Where'd Atonement "Start"?

the-passion-of-the-christ.jpg
Have this mind among yourselves, which is yours in Christ Jesus, who, though he was in the form of God, did not count equality with God a thing to be grasped, but emptied himself, by taking the form of a servant, being born in the likeness of men. And being found in human form, he humbled himself by becoming obedient to the point of death, even death on a cross. Therefore God has highly exalted him and bestowed on him the name that is above every name, so that at the name of Jesus every knee should bow, in heaven and on earth and under the earth, and every tongue confess that Jesus Christ is Lord, to the glory of God the Father.
— Philippians 2:5-11

Joseph Hellerman offers an interesting insight into this passage that commentators identify as one of the “high Christological passages” of the New Testament (alongside John 1:1-4; Col. 1:15-20; Heb. 1:1-3). He demonstrates that though the hymn clearly has much to say about the subject of Christology, the hymn is first and foremost ecclesiological. He writes

...perhaps, more accurately, what we have in Philippians 2:6-11 is Christology in the service of an overarching ecclesiological agenda.
— Joseph Hellerman, Embracing Shared Ministry: Power and Status in the Early Church and Why It Matters Today, 11.

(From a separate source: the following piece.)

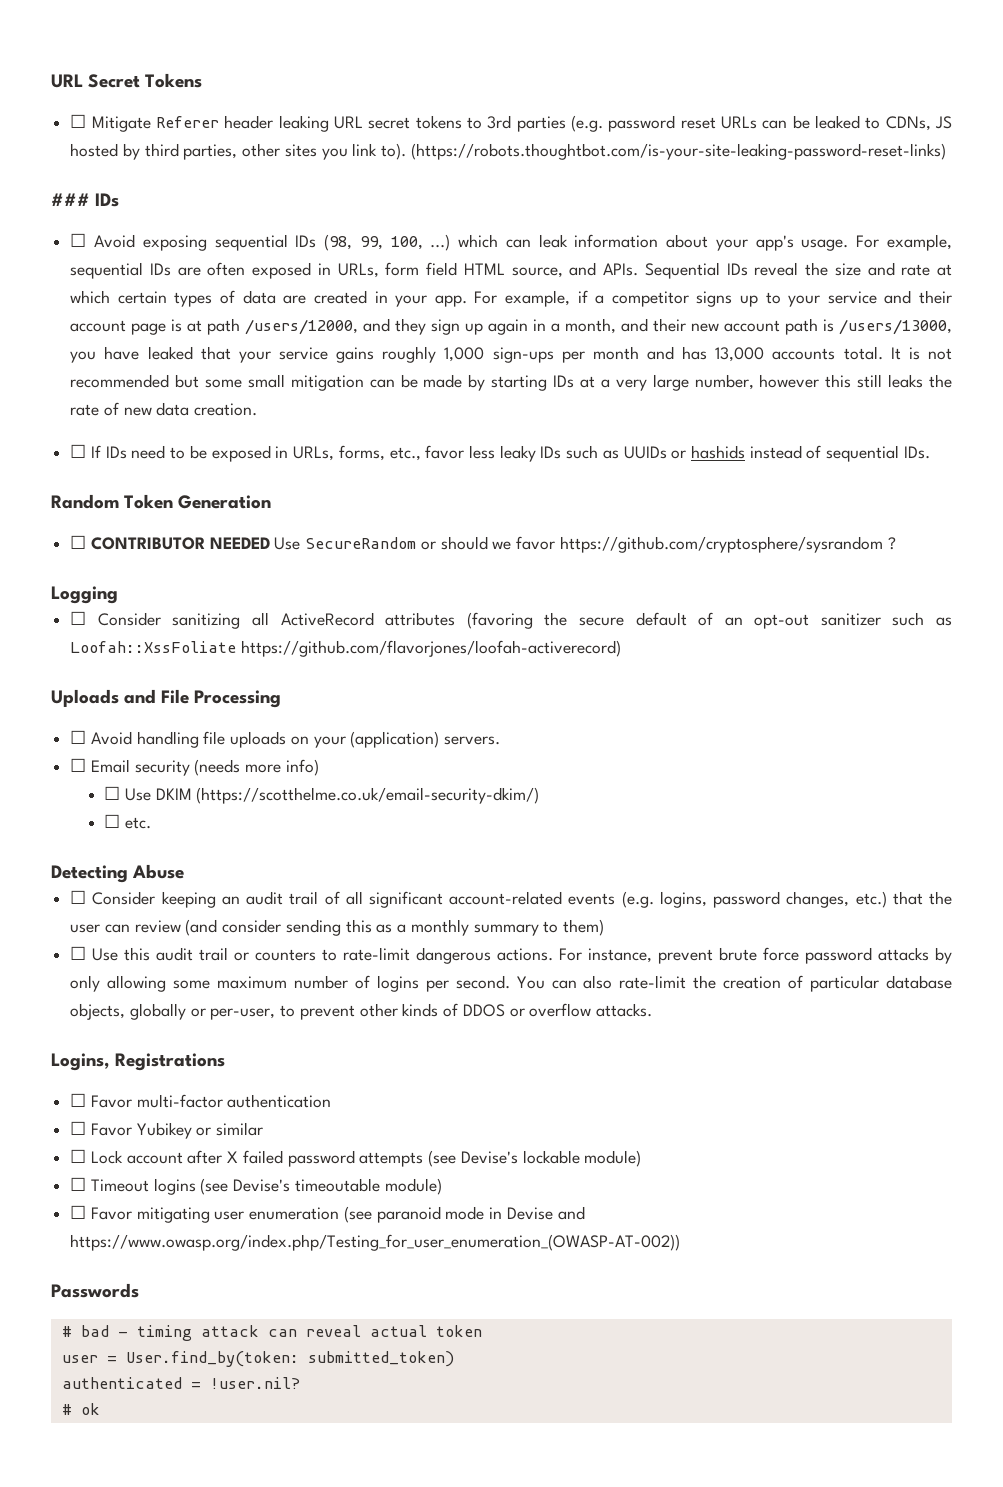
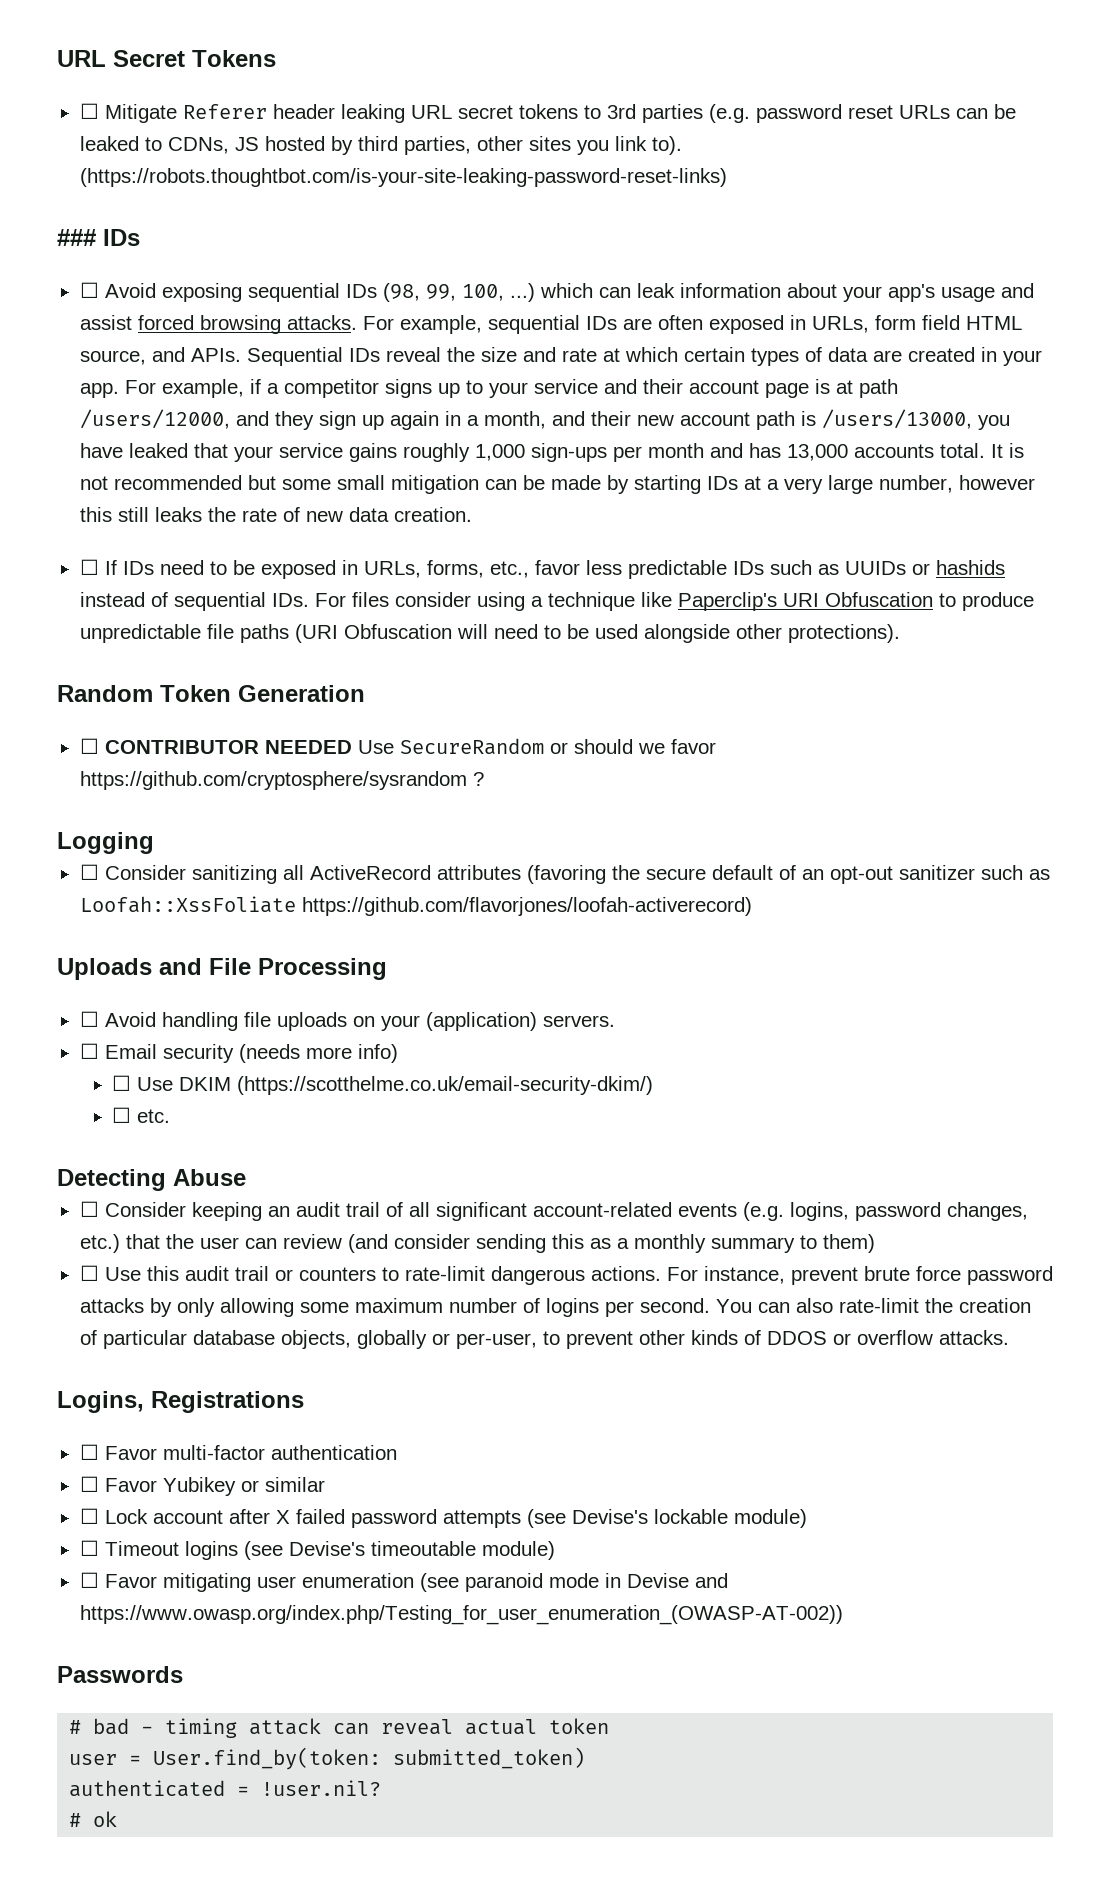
[801,239,849,251] usage. -> [940,283,1034,302] [79,315,357,334] usage and assist forced browsing attacks.
[499,445,536,462] leaky -> [627,560,727,579] predictable
(930, 452) none -> [314,592,1034,611] [79,624,900,643] For files consider using a technique like Paperclip's URI Obfuscation to produce unpredictable file paths (URI Obfuscation will need to be used alongside other protections).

This is because of Paul’s opening appeal to the brothers and sisters in Philippi to “have this mind in you” (v.5). Jesus’ humility in his self-emptying (ἐκένωσεν) involved him stooping lower and lower until he reached the lowest rung of the social hierarchy in the first century. Paul begins his appeal to the church by first calling attention to the “equality” that Jesus relinquished. In his self-emptying, Jesus did something mentally – he did not “count” his “equality with God” something “to be grasped” (v.6). Thus, his first action in the redemption of humanity was not first in the incarnation, nor his humiliation on Good Friday. Rather, it was in his mind.  The Christ, in his estimating, concluded that he would temporarily release his rightful place of glory. In order for Paul to appeal to the “mind” of the church, he first appealed to the “mind” of Christ in his “counting” and “considering.” In a culture in which honor and status were prized above all, this would have struck the early readers as utterly unfathomable. The Divine Son of God of his own volition became a slave. Jesus’s entering as a person, in a specific place, assumed the position of the despised.